One of the amazing things I loved about FreeBSD is it was the only OS (in comparison to linux, windows, mac etc. in general) that could sit idle and literally do nothing out of the box - zero network connectivity etc. even with network adapters enabled - from that perspective, I think it would be an added bonus :)
 
Erichans - I don't have much time to look through the articles, perhaps later tonight, but thank you for the specific information. I'm not a freebsd pro by any stretch, but I do enjoy how nicely / cohesively it is put together. It's my preference. This just happens to be one of my gripes with ZFS for root - given how minimalistic the install is without using little to no resources.
 
I just don't think the core boot-up it's useful and just a waste.
I don't disagree with this but would point out:
I think it's a one time waste amortized over the entire uptime of the system. Longer the system stays up, the less it matters.
Going from memory here:
Compression is by dataset, you can turn it off at any time, but it will not affect any data written prior, so maybe one can clone the ZFS BE to a non compressed dataset?
Or maybe a way to set the default compression property to off? This gets interesting when "is this property inherited across datasets"
Based on the fact that it doesn't change anything already written one can get wrapped up in "on or off for this dataset serving this application".

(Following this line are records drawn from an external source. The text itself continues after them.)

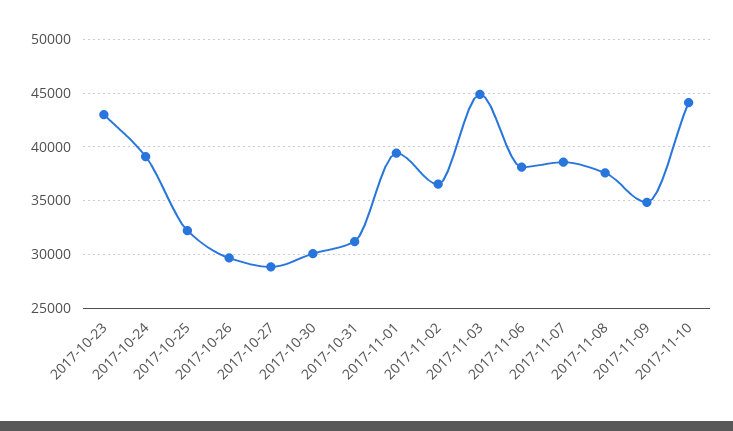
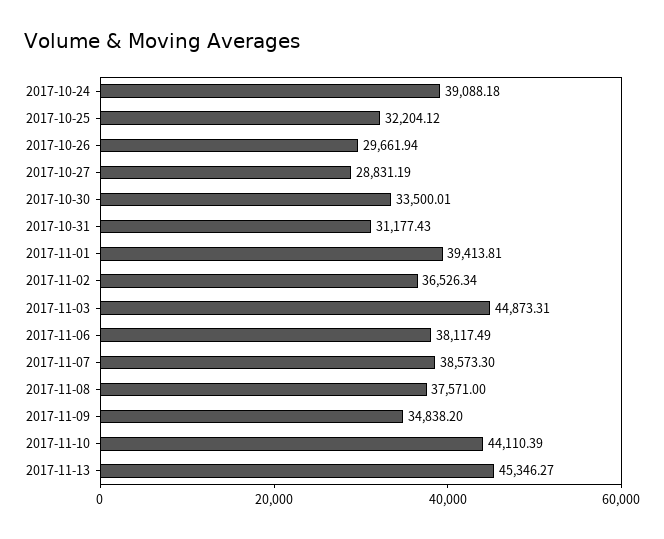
2017-10-23: 43000 -> none
2017-10-30: 30000 -> 33500.01
2017-11-13: none -> 45346.27

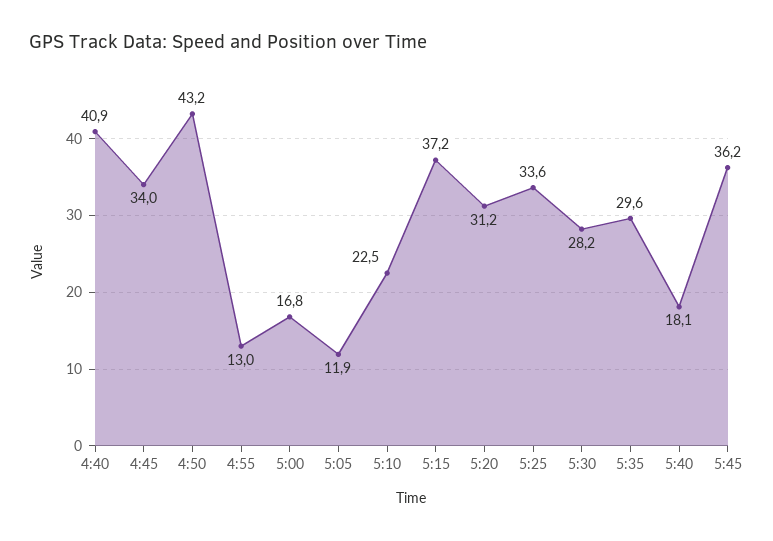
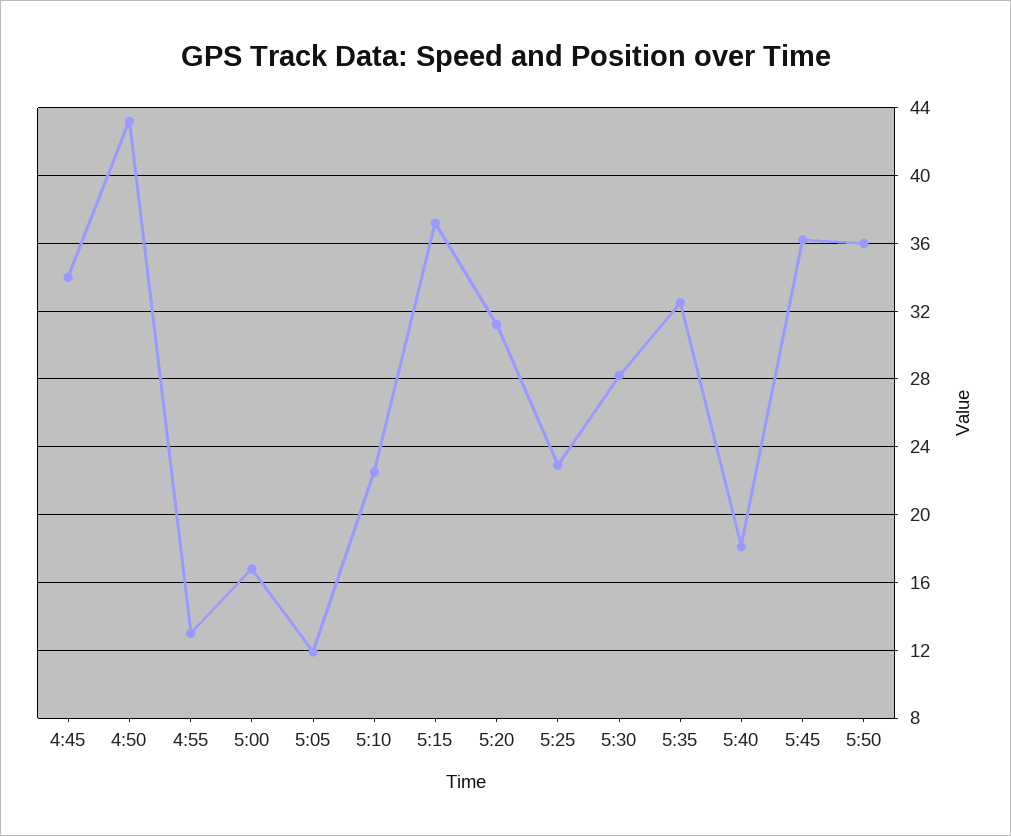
4:40: 40.9 -> none
5:25: 33.6 -> 23
5:35: 29.6 -> 32.5
5:50: none -> 36

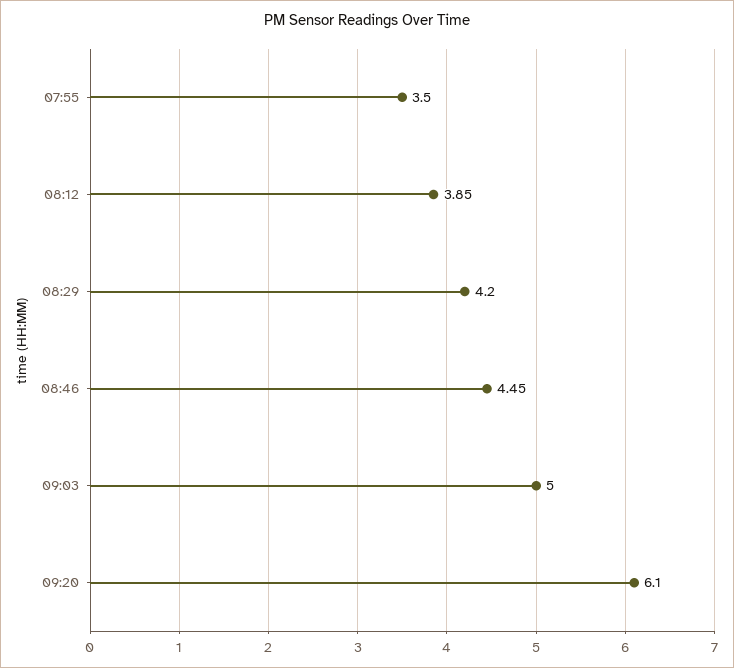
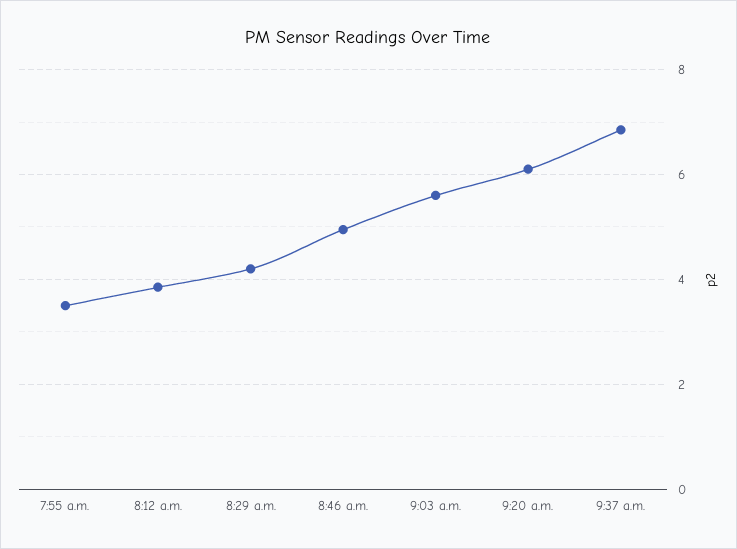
08:46: 4.45 -> 5
09:03: 5 -> 5.6
9:37 a.m.: none -> 6.8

A minor detour, that is actually related:
Lots of embedded systems the root filesystem is compressed, mostly because of limited storage space and the bootloader takes care of uncompressing and relocating things. Again, when one has uptimes of months or years, does an extra 30 secs or 1 minute at boot matter? (Yes because it takes 1 minute more to be back in service, but that's 3 sips of coffee)
 
There's nothing new in compression of the data on the fly before saving it on the media. It's so old that the first LTO has offer it and now it's also used in the NAND where the firmware compress the data to save cell write cycles. Nowadays the cpu cycles are cheap and you can compress the data at very little cost.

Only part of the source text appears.